“He is the American we can least afford to lose.”
That’s quite a statement. It was made almost 100 years ago, about Will Rogers. I have long been an admirer of Rogers, a native Oklahoman with Georgia roots — his ancestors were Cherokee Indians. He once said, “My forefathers didn’t come over on the Mayflower; they met the boat.”
Earlier this week I had the opportunity to visit the gravesite of Will and Betty Rogers in Claremore, Oklahoma, and the museum dedicated to the great man — and he was indeed a great man. In fact, I was reminded of just how great a man he really was. We could use more like him today. Heck. We could use just one like him today.
Rogers was a real cowboy, and by that I don’t mean that he walked with a swagger and acted like a he-man. I mean he made his bones by learning to rope and ride on an Oklahoma ranch. He learned to rope really well, and when he was trying to break in as a standup comedian in Vaudeville, he did rope tricks to alleviate the nervousness that being on stage can bring about. Or maybe he was breaking in as a trick ropester and made jokes about his miscues to alleviate his nervousness. I’ve heard the story told both ways.

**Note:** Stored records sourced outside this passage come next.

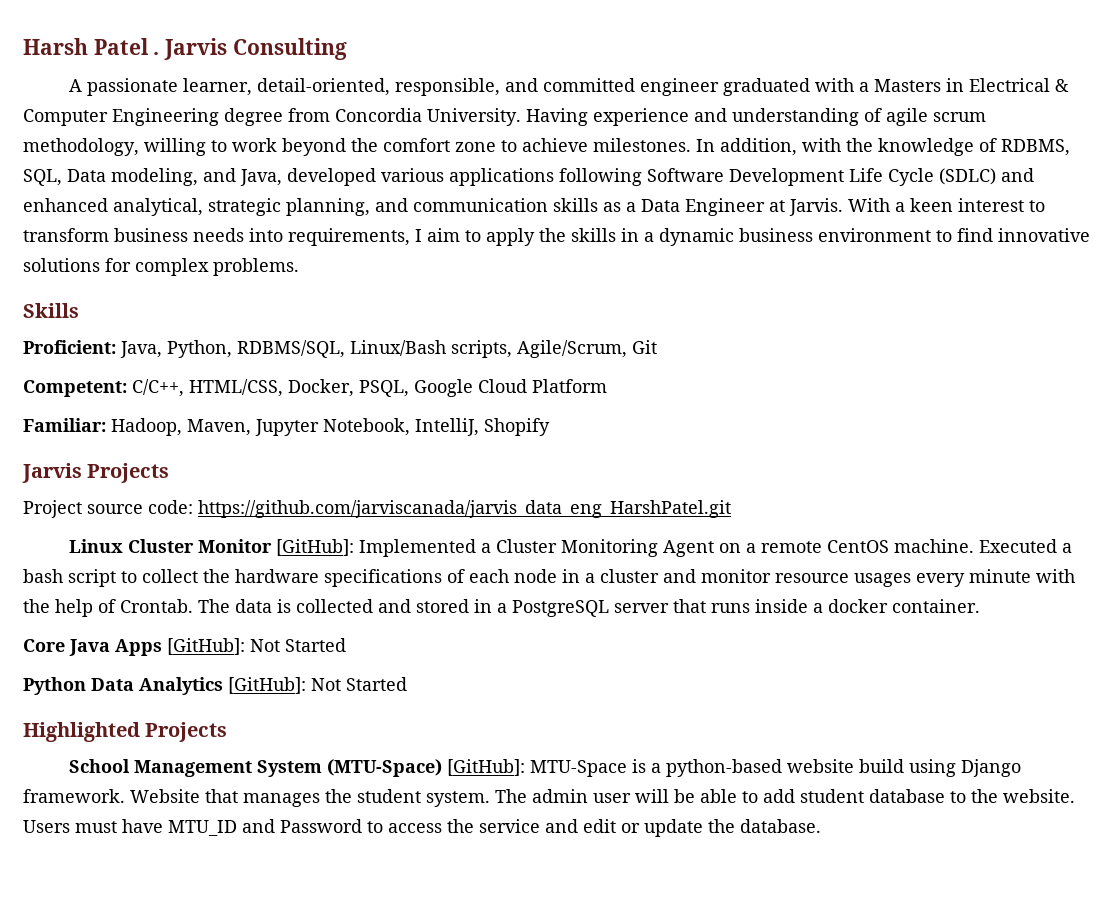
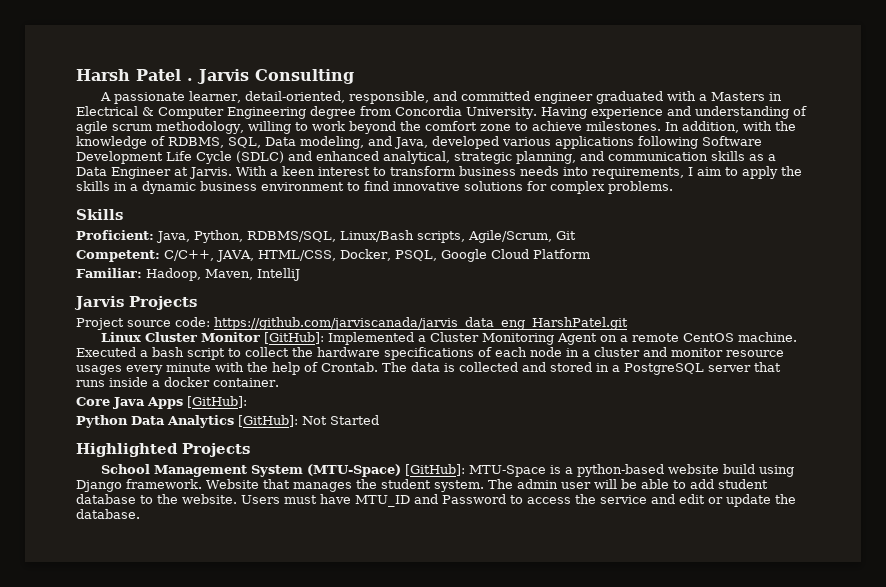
- Competent: C/C++, HTML/CSS, Docker, PSQL, Google Cloud Platform
+ Competent: C/C++, JAVA, HTML/CSS, Docker, PSQL, Google Cloud Platform
- Familiar: Hadoop, Maven, Jupyter Notebook, IntelliJ, Shopify
+ Familiar: Hadoop, Maven, IntelliJ
- Core Java Apps [GitHub]: Not Started
+ Core Java Apps [GitHub]:

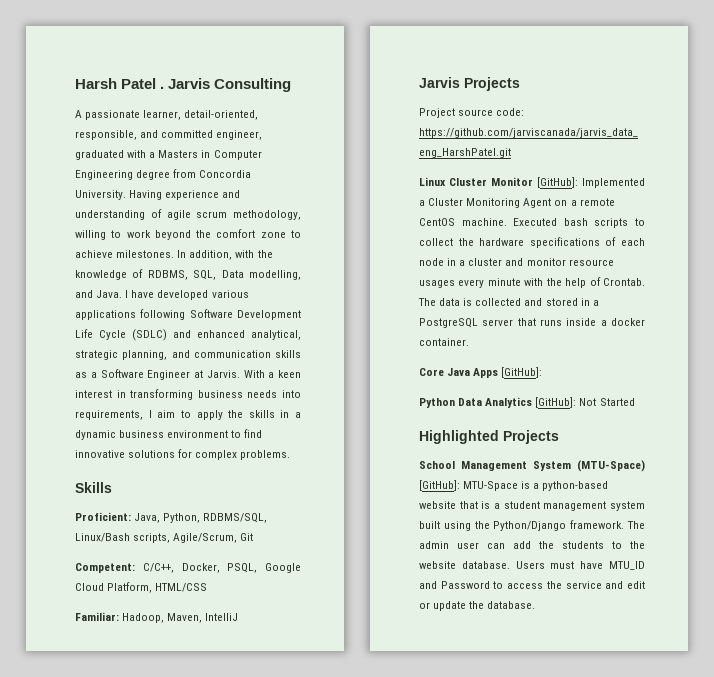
- A passionate learner, detail-oriented, responsible, and committed engineer graduated with a Masters in Electrical & Computer Engineering degree from Concordia University.
+ A passionate learner, detail-oriented, responsible, and committed engineer, graduated with a Masters in Computer Engineering degree from Concordia University.
- In addition, with the knowledge of RDBMS, SQL, Data modeling, and Java, developed various applications following Software Development Life Cycle (SDLC) and enhanced analytical, strategic planning, and communication skills as a Data Engineer at Jarvis.
+ In addition, with the knowledge of RDBMS, SQL, Data modelling, and Java. I have developed various applications following Software Development Life Cycle (SDLC) and enhanced analytical, strategic planning, and communication skills as a Software Engineer at Jarvis.
- With a keen interest to transform business needs into requirements, I aim to apply the skills in a dynamic business environment to find innovative solutions for complex problems.
+ With a keen interest in transforming business needs into requirements, I aim to apply the skills in a dynamic business environment to find innovative solutions for complex problems.
- Competent: C/C++, JAVA, HTML/CSS, Docker, PSQL, Google Cloud Platform
+ Competent: C/C++, Docker, PSQL, Google Cloud Platform, HTML/CSS
- Executed a bash script to collect the hardware specifications of each node in a cluster and monitor resource usages every minute with the help of Crontab.
+ Executed bash scripts to collect the hardware specifications of each node in a cluster and monitor resource usages every minute with the help of Crontab.
- School Management System (MTU-Space) [GitHub]: MTU-Space is a python-based website build using Django framework. Website that manages the student system. The admin user will be able to add student database to the website.
+ School Management System (MTU-Space) [GitHub]: MTU-Space is a python-based website that is a student management system built using the Python/Django framework. The admin user can add the students to the website database.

What is not in dispute is that Will Rogers was a talented entertainer — on stage and screen — and a talented and beloved newspaper columnist. But what is most important is that Will Rogers, probably more than any American before or since, was an astute observer of human nature and the American condition, and particularly that of American politicians in general and Congress in particular.
In revisiting this man’s works and reading his words, written decades and decades ago, I was astounded by two things. One was how accurate his humor-laced comments were. The second, how true they still ring today. Let me give you an example or three.

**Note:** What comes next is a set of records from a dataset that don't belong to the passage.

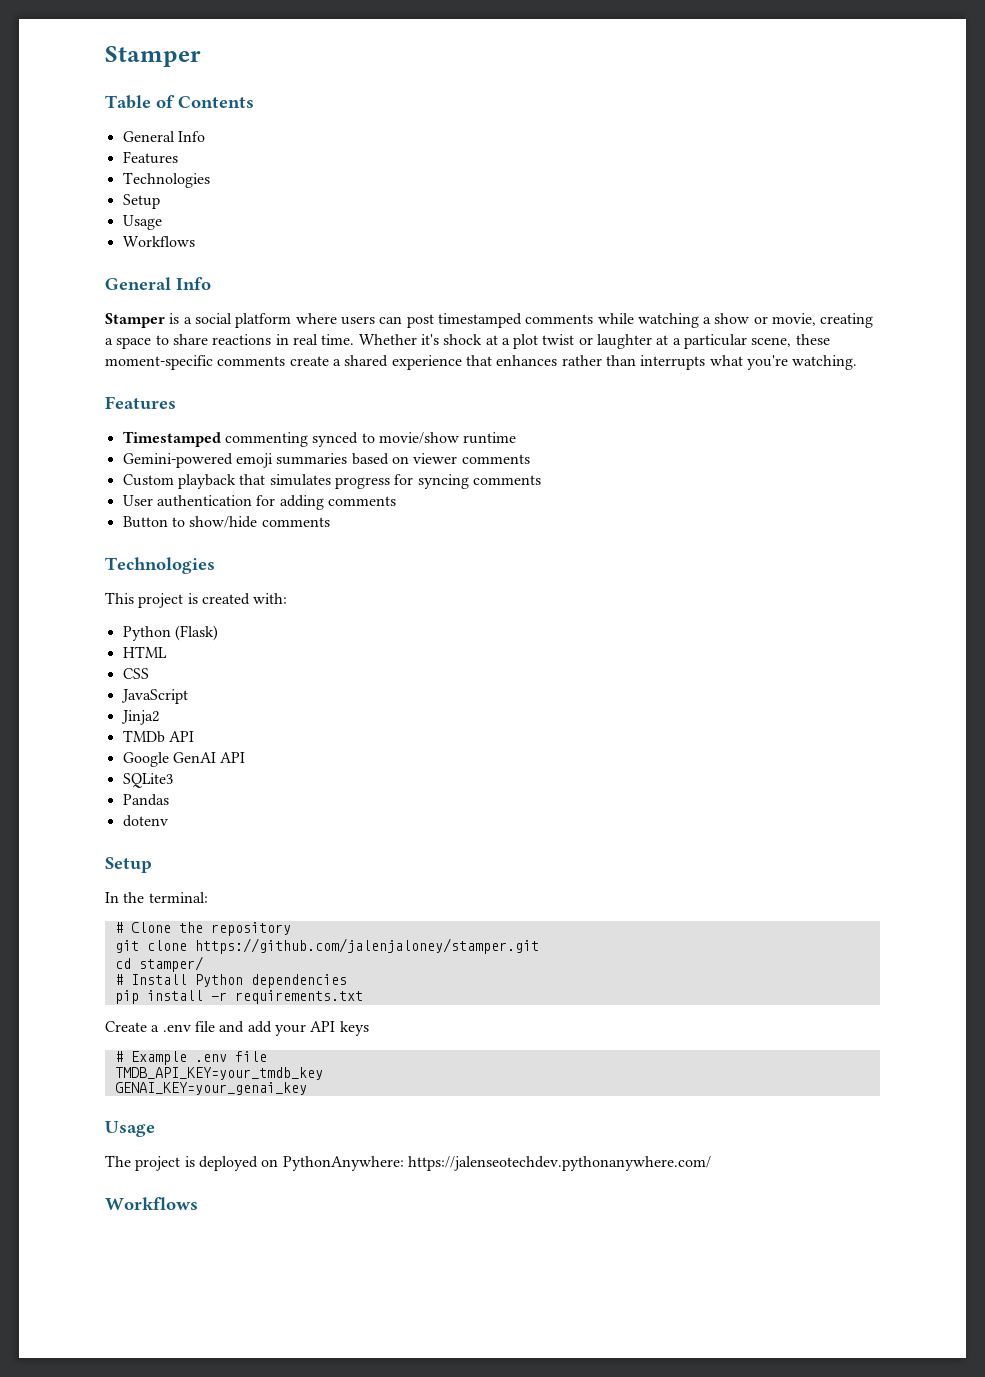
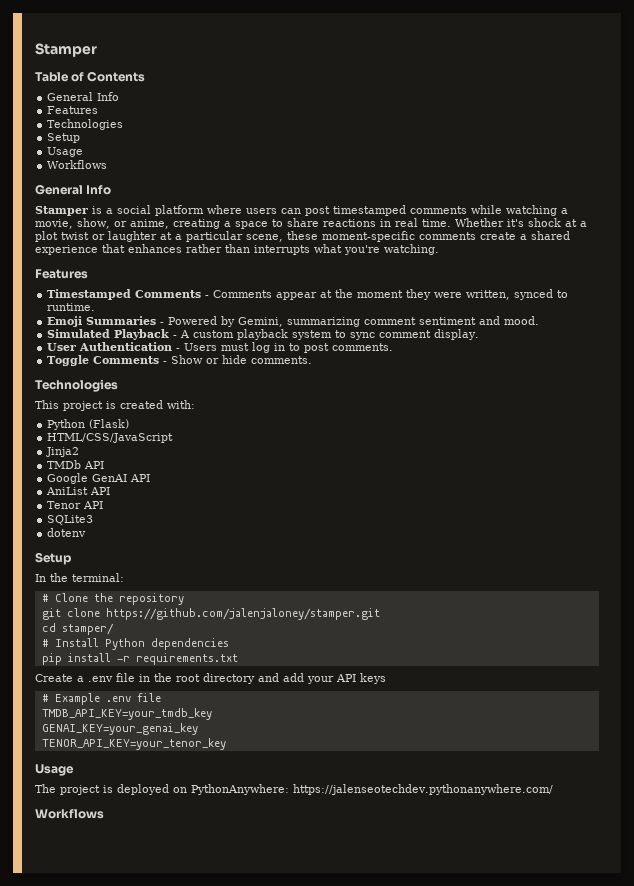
- Stamper is a social platform where users can post timestamped comments while watching a show or movie, creating a space to share reactions in real time.
+ Stamper is a social platform where users can post timestamped comments while watching a movie, show, or anime, creating a space to share reactions in real time.
- Timestamped commenting synced to movie/show runtime
- Gemini-powered emoji summaries based on viewer comments
- Custom playback that simulates progress for syncing comments
- User authentication for adding comments
- Button to show/hide comments
+ Timestamped Comments - Comments appear at the moment they were written, synced to runtime.
+ Emoji Summaries - Powered by Gemini, summarizing comment sentiment and mood.
+ Simulated Playback - A custom playback system to sync comment display.
+ User Authentication - Users must log in to post comments.
+ Toggle Comments - Show or hide comments.
- HTML
- CSS
- JavaScript
+ HTML/CSS/JavaScript
+ AniList API
+ Tenor API
- Pandas
- Create a .env file and add your API keys
+ Create a .env file in the root directory and add your API keys
+ TENOR_API_KEY=your_tenor_key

“I am not a member of any organized political party. I’m a Democrat.”
The more things change, the more they stay the same.
Of human nature he said, “Everyone is ignorant, just on different subjects.” Now that’s the truth. He also said, “Common sense ain’t too common these days. Don’t let yesterday take up too much of today. The road to success is dotted with many tempting parking spaces.”
Those are words we can live by today just as well as we could during his times.
He also said that “The short memory of American voters is what keeps most politicians in office.” And try this one on for size. “If pro is the opposite of con, then the opposite of progress must be congress.” Can I get a witness?
“I don’t make jokes. I just watch the government and report the facts. The problem with jokes is that too many of them get elected.”
There are more. There are so many more golden words of wisdom. You should look them up and remind yourself of just how funny, witty and astute Will Rogers really was. In addition to being a writer and actor and entertainer, he was an adventurer and traveled around the world three times over the course of his abbreviated life.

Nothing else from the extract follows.